After “failing miserably” in the more practical subject of engineering, Neersville resident Kurt Schwarz ended up doing what he wanted to do in the first place: painting.
Over the years, Schwarz created thousands of paintings as a student then as a professional, finding that his interest is in still lifes, portraits and an occasional landscape. Twenty-three to 25 of these paintings will be showcased for six weeks at Gallery 222 in Leesburg.
Schwarz studied engineering, then architecture and soon quit both, working in architectural illustration for eight years into the early 1990s. In 1990, he returned to school at George Washington University, graduating two years later with a bachelor of arts degree in fine arts.
For five years, Schwarz apprenticed with painter Danni Dawson, whom he credits for his “aggressive painting style, one that uses warm and cool colors to create tension,” as stated in a statement about the gallery show. “I like creating space and playing with color,” he said, adding that he likes the opposition found in using warm and cool colors. “You can play temperatures off of each other. That’s what makes light exciting.”
“He has very good techniques, and his light in painting and his colors are very good,” said Purcellville artist Carmen Howell, who met Schwarz years ago at one of her gallery shows.
IN 1994, Schwarz quit his architectural illustration job and decided to become a full-time artist. He began showing his pieces at one large show a year and commissioning portraits.
“The main thing is I love to create a beautiful, actual physical thing,” Schwarz said. “There’s a sense of illusion, some kind of magic involved. It’s not really what it is.”
In 2000, Schwarz, 36, began teaching two days a week at his alma mater and another day at Loudoun Academy of the Arts, housed in the same building as Gallery 222.
However, Schwarz found that teaching three days a week took too much time from his painting, so a year later he quit the university position.
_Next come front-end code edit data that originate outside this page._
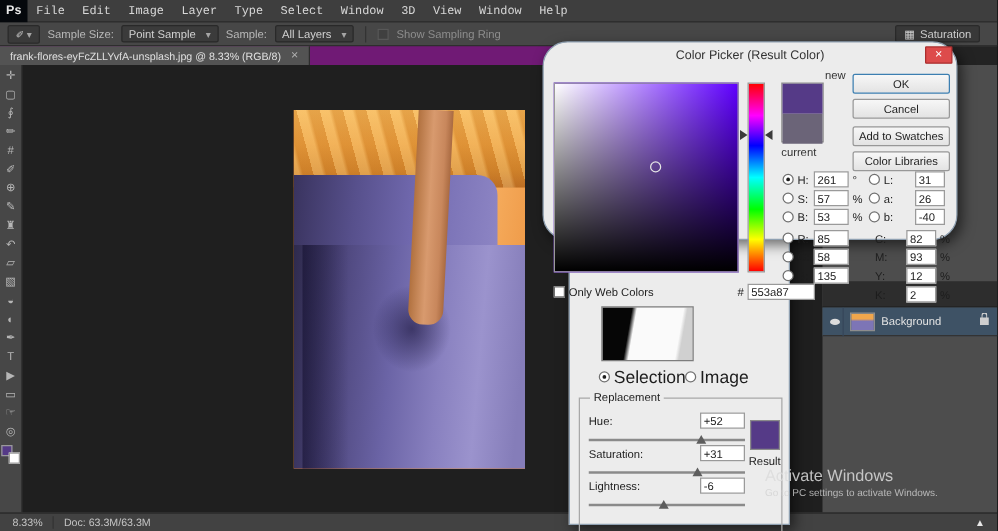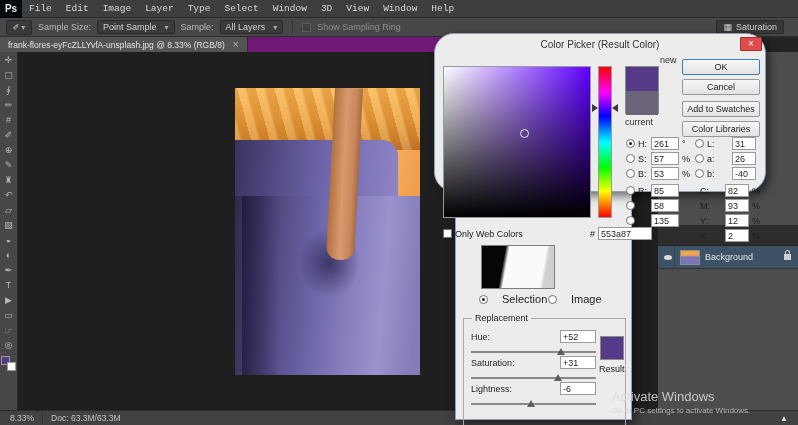--- a/index.html
+++ b/index.html
@@ -136,7 +136,7 @@
   .rc-dialog { left:455px; top:95px; width:177px; height:325px; z-index:5; }
   .rc-thumb { position:absolute; left:25px; top:149px; width:74px; height:44px; border:1px solid #7d7d7d;
               background:linear-gradient(100deg,#060606 0 30%, #fafafa 35% 82%, #d0d0d0 86% 100%); }
-  .rc-radio-row { position:absolute; display:flex; align-items:center; gap:14px; font-size:11px; color:#1d1d1d; }
+  .rc-radio-row { position:absolute; display:flex; align-items:center; gap:3px; font-size:14px; color:#1d1d1d; }
   .rc-fieldset { position:absolute; left:7px; top:222px; width:163px; height:114px; border:1px solid #a8a8a8; }
   .rc-legend { position:absolute; left:8px; top:-6px; background:#ececec; padding:0 3px; font-size:9px; color:#1d1d1d; }
   .rc-row { position:absolute; display:flex; align-items:center; font-size:9px; color:#1d1d1d; }

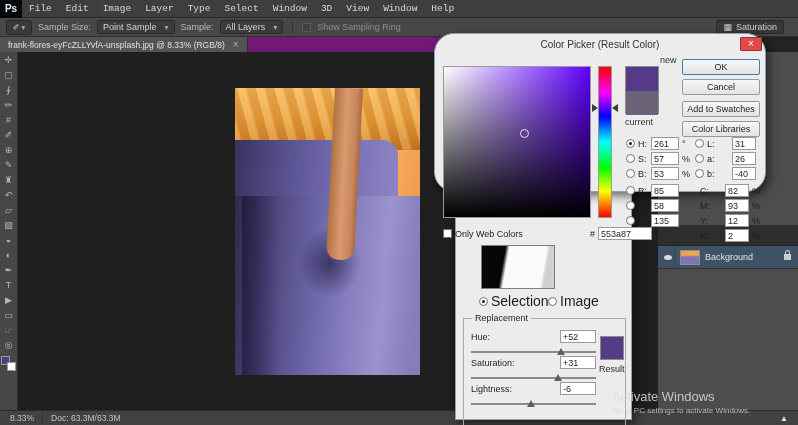--- a/index.html
+++ b/index.html
@@ -89,7 +89,7 @@
   .status-right { margin-left:auto; display:flex; gap:14px; color:#e8e8e8; font-size:8px; }
 
   
-  .watermark { position:absolute; left:612px; top:373px; width:186px; z-index:30; pointer-events:none;margin-top:16px; }
+  .watermark { position:absolute; left:612px; top:373px; width:186px; z-index:30; pointer-events:none; }
   .wm-title { font-size:13px; color:#dcdcdc; opacity:.85; }
   .wm-sub { font-size:8px; color:#d2d2d2; opacity:.8; margin-top:2px; }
Now he teaches one day a week, one class at the academy and another two classes at the Art League School in Alexandria, commonly referred to as the Torpedo Factory.
“It gets me out of the studio one day a week. It gives me a chance to interact with people,” Schwarz said.
Schwarz works another four days at his Waterford studio, which is housed with two other studios in the old Waterford school. Before a show, he spends six, then seven days a week there. For this show, some of the paintings already are framed in his custom-built frames, one sits on an easel and others lean against the walls in various stages of completion. Each painting takes from one day to three weeks to finish.
“I set something up, think about it and look at it, then I start painting,” he said. “I don’t do any preparatory sketching. I just plunge on in.”
Schwarz has nearly two weeks to his opening day on Dec. 3. The show will continue until Jan. 10, 2004.